» **What you will do**: Give the entries again, word for word.

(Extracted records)
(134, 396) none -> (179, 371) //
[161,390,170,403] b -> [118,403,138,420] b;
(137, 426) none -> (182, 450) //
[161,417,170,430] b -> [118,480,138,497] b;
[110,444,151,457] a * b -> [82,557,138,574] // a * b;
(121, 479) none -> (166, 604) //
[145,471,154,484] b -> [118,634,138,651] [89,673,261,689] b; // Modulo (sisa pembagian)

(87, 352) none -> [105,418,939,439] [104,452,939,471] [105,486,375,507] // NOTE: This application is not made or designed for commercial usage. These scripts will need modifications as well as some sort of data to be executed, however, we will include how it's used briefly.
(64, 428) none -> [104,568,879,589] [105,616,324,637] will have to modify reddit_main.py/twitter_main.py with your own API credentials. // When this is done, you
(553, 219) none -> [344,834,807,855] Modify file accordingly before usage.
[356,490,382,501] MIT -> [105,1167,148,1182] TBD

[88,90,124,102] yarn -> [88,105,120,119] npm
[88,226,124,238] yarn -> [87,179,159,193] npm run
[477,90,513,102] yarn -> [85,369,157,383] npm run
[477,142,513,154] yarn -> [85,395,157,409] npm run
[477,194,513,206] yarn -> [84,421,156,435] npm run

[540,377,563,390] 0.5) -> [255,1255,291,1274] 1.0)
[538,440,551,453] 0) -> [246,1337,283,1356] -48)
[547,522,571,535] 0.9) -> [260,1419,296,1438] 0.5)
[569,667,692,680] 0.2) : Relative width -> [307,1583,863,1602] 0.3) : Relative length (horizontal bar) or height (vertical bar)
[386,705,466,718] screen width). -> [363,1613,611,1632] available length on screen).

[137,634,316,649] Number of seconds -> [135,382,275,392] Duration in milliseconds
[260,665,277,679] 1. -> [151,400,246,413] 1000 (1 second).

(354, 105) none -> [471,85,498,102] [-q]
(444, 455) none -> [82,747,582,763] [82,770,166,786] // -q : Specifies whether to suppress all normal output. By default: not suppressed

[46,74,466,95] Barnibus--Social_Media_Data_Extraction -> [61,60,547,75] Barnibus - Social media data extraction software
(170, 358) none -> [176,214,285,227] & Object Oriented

» **Reply to the exercise**:
(134, 396) none -> (179, 371) //
[161,390,170,403] b -> [118,403,138,420] b;
(137, 426) none -> (182, 450) //
[161,417,170,430] b -> [118,480,138,497] b;
[110,444,151,457] a * b -> [82,557,138,574] // a * b;
(121, 479) none -> (166, 604) //
[145,471,154,484] b -> [118,634,138,651] [89,673,261,689] b; // Modulo (sisa pembagian)

(87, 352) none -> [105,418,939,439] [104,452,939,471] [105,486,375,507] // NOTE: This application is not made or designed for commercial usage. These scripts will need modifications as well as some sort of data to be executed, however, we will include how it's used briefly.
(64, 428) none -> [104,568,879,589] [105,616,324,637] will have to modify reddit_main.py/twitter_main.py with your own API credentials. // When this is done, you
(553, 219) none -> [344,834,807,855] Modify file accordingly before usage.
[356,490,382,501] MIT -> [105,1167,148,1182] TBD

[88,90,124,102] yarn -> [88,105,120,119] npm
[88,226,124,238] yarn -> [87,179,159,193] npm run
[477,90,513,102] yarn -> [85,369,157,383] npm run
[477,142,513,154] yarn -> [85,395,157,409] npm run
[477,194,513,206] yarn -> [84,421,156,435] npm run

[540,377,563,390] 0.5) -> [255,1255,291,1274] 1.0)
[538,440,551,453] 0) -> [246,1337,283,1356] -48)
[547,522,571,535] 0.9) -> [260,1419,296,1438] 0.5)
[569,667,692,680] 0.2) : Relative width -> [307,1583,863,1602] 0.3) : Relative length (horizontal bar) or height (vertical bar)
[386,705,466,718] screen width). -> [363,1613,611,1632] available length on screen).

[137,634,316,649] Number of seconds -> [135,382,275,392] Duration in milliseconds
[260,665,277,679] 1. -> [151,400,246,413] 1000 (1 second).

(354, 105) none -> [471,85,498,102] [-q]
(444, 455) none -> [82,747,582,763] [82,770,166,786] // -q : Specifies whether to suppress all normal output. By default: not suppressed

[46,74,466,95] Barnibus--Social_Media_Data_Extraction -> [61,60,547,75] Barnibus - Social media data extraction software
(170, 358) none -> [176,214,285,227] & Object Oriented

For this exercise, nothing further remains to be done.